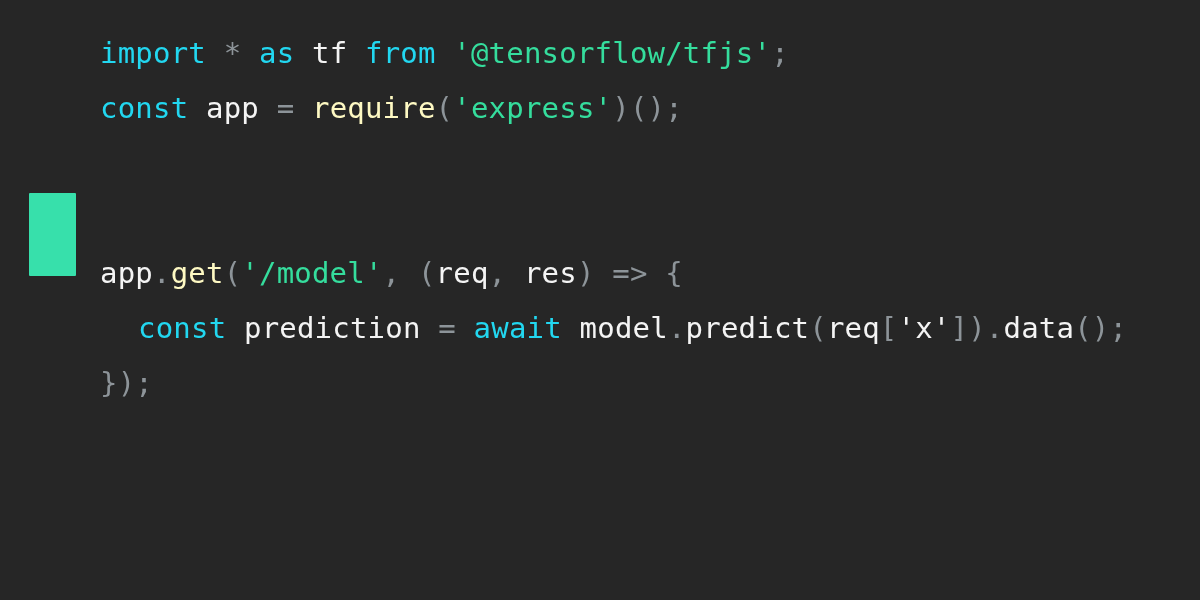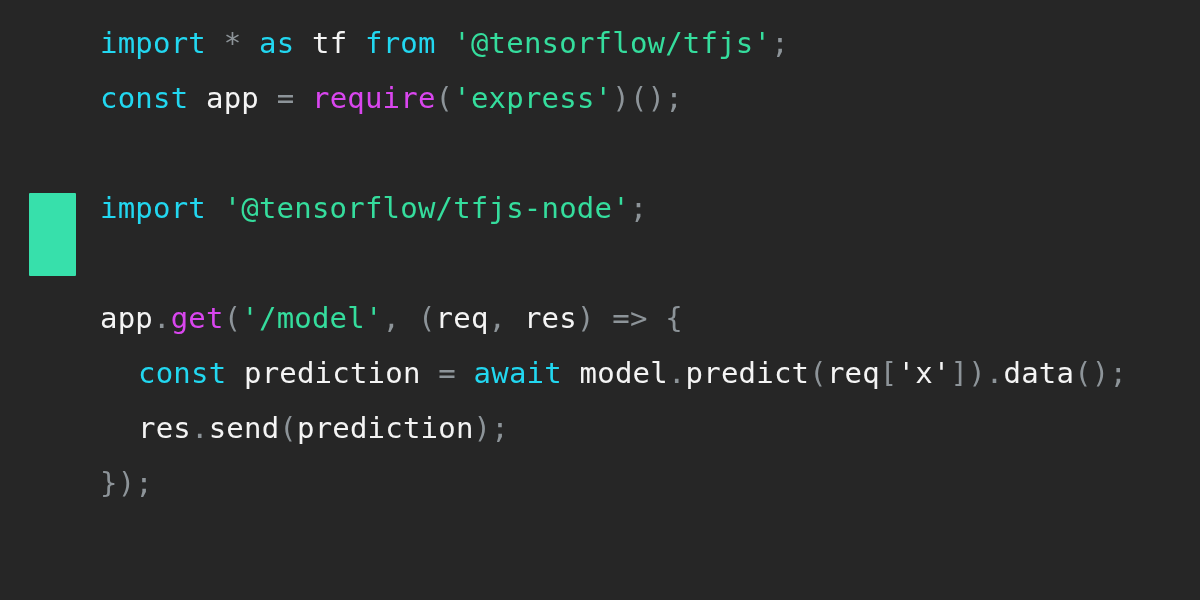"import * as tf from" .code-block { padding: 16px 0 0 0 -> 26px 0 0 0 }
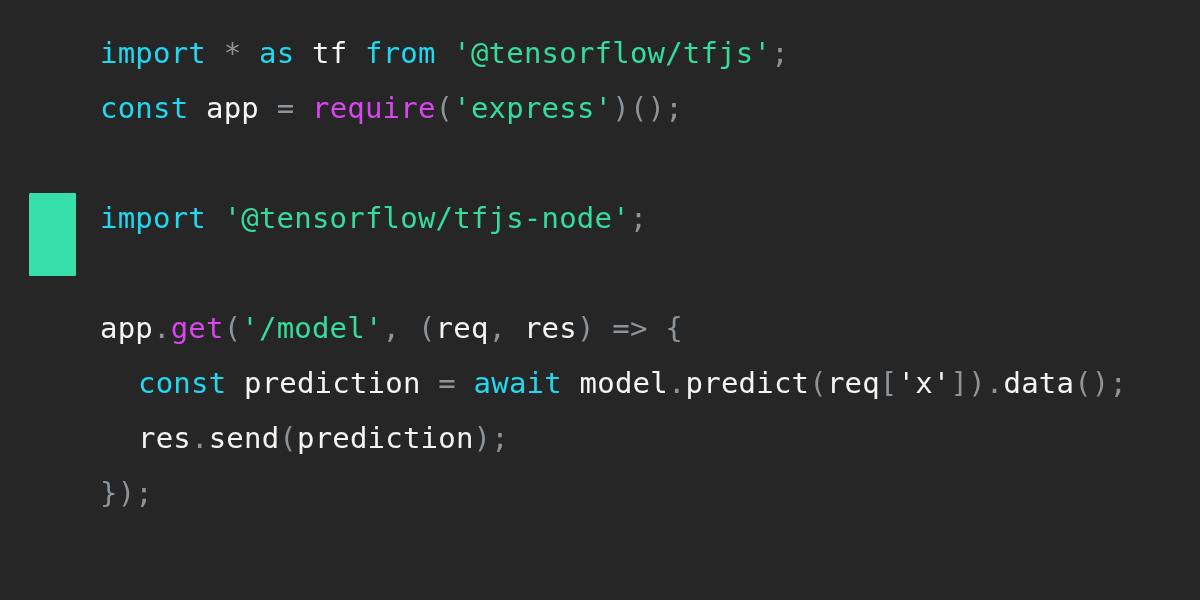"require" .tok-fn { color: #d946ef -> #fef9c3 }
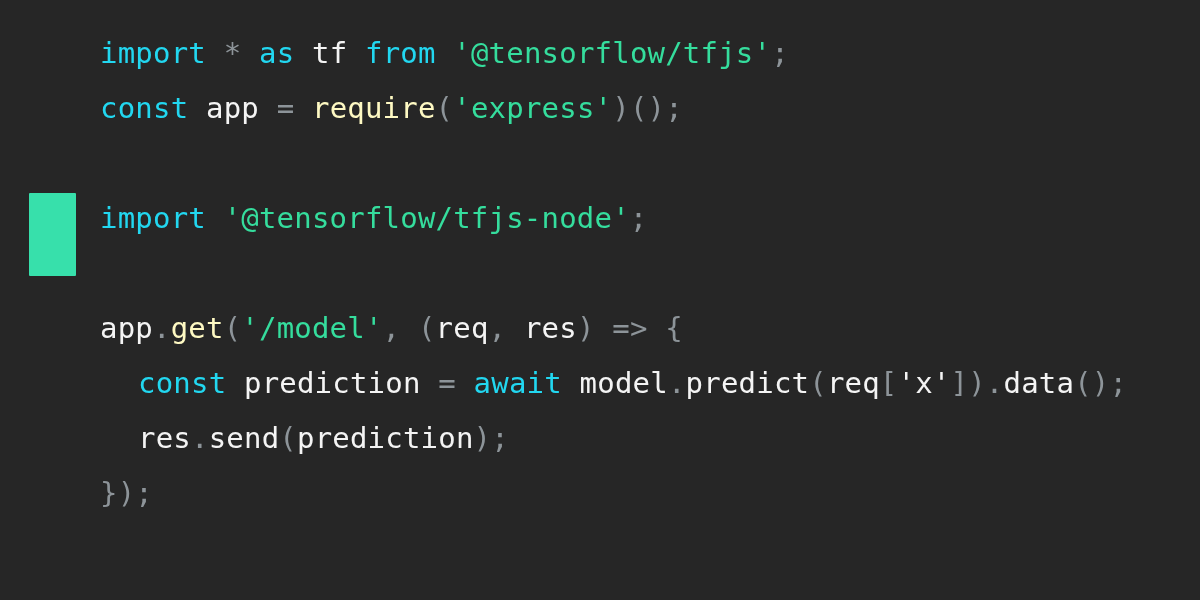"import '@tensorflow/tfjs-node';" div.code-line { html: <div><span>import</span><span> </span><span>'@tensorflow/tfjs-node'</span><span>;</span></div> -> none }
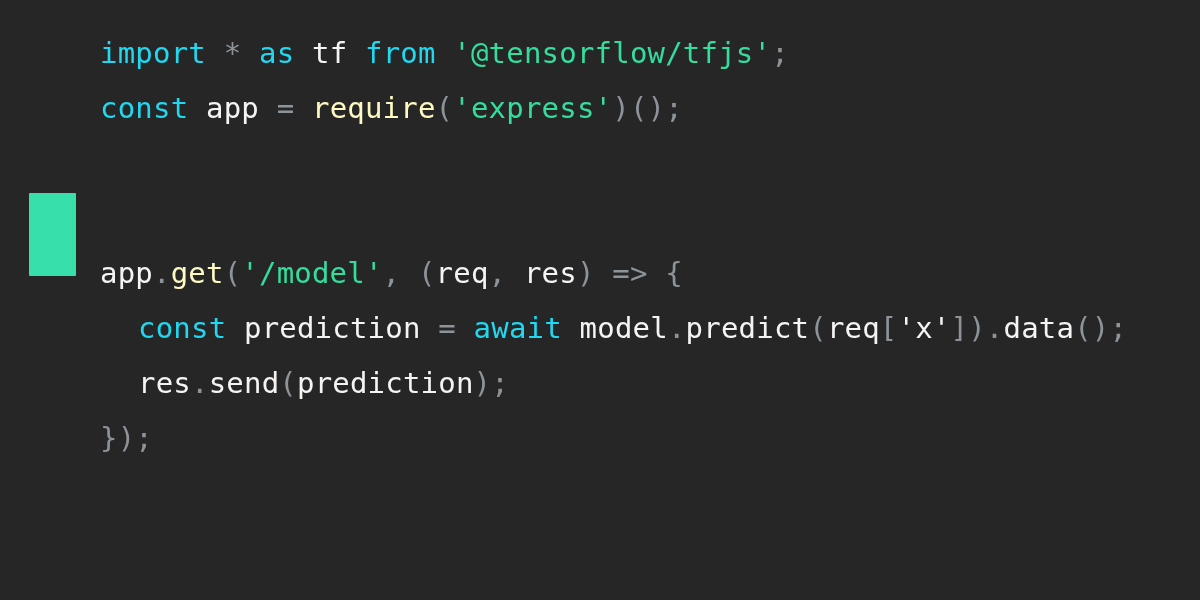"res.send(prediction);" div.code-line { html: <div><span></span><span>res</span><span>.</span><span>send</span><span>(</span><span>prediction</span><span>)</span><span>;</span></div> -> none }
────────────────────
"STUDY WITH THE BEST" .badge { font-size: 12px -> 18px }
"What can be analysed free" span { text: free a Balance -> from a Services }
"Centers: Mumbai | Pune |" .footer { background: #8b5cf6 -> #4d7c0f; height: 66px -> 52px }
────────────────────
To do -
Using the records above, set down exactly the lines from the one with "font-size: 12px ->" through the one with "Mumbai | Pune", inclusive, and nothing more.

Solved exercise -
"STUDY WITH THE BEST" .badge { font-size: 12px -> 18px }
"What can be analysed free" span { text: free a Balance -> from a Services }
"Centers: Mumbai | Pune |" .footer { background: #8b5cf6 -> #4d7c0f; height: 66px -> 52px }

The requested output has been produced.